Angustia.
La vida, ese monstruo hecho de belleza y brutalidad; también en las imponentes costas de Cádiz, ante la barbarie y la indignidad de tantos...
Se despertó sin saber en qué hora de qué día había abierto los ojos pero la profunda angustia bajo la que se había rendido al sueño se lo recordó de golpe porque era como el dinosaurio, cuando despertó seguía ahí… y ahí seguiría quién sabe por cuánto tiempo. Angustia, rabia, dolor, desesperación… todas las sensaciones propias de un alma rota en mil pedazos anidaban en su pecho aquellos días.
Se preparó un café y lo bebió lentamente, sin apartar los ojos de la taza, sin atreverse a levantar la vista y no verlo ahí, sentado frente a ella; se duchó e hizo la casa como por inercia, movida por el deber ser de la vida, por los niños que estaban aquellos días en el campo y que esa tarde estarían de vuelta en casa, porque no tenía nada mejor que hacer.
Se puso el chándal y las deportivas, bajó al trastero y cogió su bicicleta no por las ganas que tuviera de dar pedales ni pasear sino porque sobre ella y con sus inmensas gafas de sol deportivas podría obviar las miradas de los otros, la conmiseración ajena, la lástima que detestaba… ver lo hondo de su pena en el rostro de sus amigos.
Rodó por los carriles de siempre hacia el parque más grande y cercano a su casa, recorrió todos y cada uno de sus caminos y observó como el agua seguía fluyendo en las fuentes, como los árboles sonaban igual que el día anterior e igual que lo harían al día siguiente movidos por el viento; vio una pareja de ancianos en un banco echando migas de pan a las palomas y un matrimonio de mediana edad apretando el paso en su rutina matinal de paseo; unos niños jugaban en el parque infantil como el último día que recorriera el parque con él y siguió rondando, sin parar, imaginando que él la seguía en su bicicleta, como entonces…

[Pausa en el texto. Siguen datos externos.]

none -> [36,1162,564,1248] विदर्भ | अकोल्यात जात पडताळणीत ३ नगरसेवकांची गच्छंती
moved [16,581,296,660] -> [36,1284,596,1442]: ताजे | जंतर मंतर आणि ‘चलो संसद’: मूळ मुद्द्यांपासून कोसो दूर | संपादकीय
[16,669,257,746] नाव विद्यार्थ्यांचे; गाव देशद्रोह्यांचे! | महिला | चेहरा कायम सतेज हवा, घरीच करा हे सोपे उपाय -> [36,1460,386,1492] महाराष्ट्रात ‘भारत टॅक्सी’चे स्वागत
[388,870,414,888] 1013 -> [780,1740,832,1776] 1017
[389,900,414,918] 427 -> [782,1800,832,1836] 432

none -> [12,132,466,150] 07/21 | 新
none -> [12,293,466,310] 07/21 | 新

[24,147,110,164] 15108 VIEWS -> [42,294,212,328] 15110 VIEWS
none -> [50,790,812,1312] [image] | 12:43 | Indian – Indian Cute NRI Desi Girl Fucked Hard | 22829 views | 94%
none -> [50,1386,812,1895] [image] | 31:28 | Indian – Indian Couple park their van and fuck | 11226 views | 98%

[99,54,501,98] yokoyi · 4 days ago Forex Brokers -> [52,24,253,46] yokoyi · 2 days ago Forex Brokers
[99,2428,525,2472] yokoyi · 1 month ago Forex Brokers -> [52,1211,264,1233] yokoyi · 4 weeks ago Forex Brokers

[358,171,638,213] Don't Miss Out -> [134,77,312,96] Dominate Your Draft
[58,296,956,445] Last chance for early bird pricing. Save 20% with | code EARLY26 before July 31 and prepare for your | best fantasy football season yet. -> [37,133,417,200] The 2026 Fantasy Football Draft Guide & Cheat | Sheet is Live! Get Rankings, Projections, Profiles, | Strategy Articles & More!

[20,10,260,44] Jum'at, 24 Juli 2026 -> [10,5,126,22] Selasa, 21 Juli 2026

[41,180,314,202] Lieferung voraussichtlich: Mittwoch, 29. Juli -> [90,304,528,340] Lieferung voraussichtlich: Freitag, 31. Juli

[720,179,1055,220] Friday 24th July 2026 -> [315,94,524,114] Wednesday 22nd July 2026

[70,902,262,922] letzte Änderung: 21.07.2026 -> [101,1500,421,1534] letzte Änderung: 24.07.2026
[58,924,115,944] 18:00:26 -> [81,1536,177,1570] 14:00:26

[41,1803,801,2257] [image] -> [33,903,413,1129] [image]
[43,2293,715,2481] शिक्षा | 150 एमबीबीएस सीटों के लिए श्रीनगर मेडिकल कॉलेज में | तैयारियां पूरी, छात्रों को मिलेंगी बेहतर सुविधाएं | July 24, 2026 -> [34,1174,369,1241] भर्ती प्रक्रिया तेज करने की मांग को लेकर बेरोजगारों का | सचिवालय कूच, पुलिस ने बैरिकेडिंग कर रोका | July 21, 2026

De vuelta a casa se fijó en el trajín del barrio, en la cola de la panadería y en quienes salían de ella con bandejas de empanada y de tarta y pasteles para celebrar vaya usted a saber qué… tal vez sólo que era domingo y era fiesta; se fijó también en los chicos que jugaban al baloncesto en las pistas, en los abuelos que se ejercitaban en su parque, en quienes iban a la gasolinera a lavar el coche no tanto porque le hiciera más o menos falta, quizá sólo porque tocaba…
Cuando llegó a casa pensó en lo absurdo de su ducha aquella mañana, ahora necesitaba otra porque había rodado más rápido de lo que hubiera querido… le sorprendió un pensamiento tan tonto, tan vacío; supo entonces que era verdad aquello que decían los viejos del lugar: la vida sigue… y al darse cuenta de ello volvió a sentir la angustia en su pecho hasta casi quedarse sin respiración porque para ella nada era igual, nada volvería a ser igual pero eso no importaba o importaba sólo durante un rato, al final se quedaría sola con su ausencia… y en apenas unas horas tendría que mirar a los ojos a sus hijos y darles la noticia que los haría crecer de repente, una que sabía que no alcanzarían a comprender, apenas ella misma lograba comprenderlo…
Recordó entonces aquella frase de Kate Chopin: ‘la vida, ese monstruo hecho de belleza y brutalidad‘ y se conjuró con la ausencia que se acomodaba junto a ella en el sofá para abrazar a sus hijos aquella tarde y sobreponerse juntos a la brutalidad del monstruo sabiendo que la belleza, si bien nunca volvería a ser la misma ni a ser igual, se haría realidad de nuevo, la haría realidad de nuevo.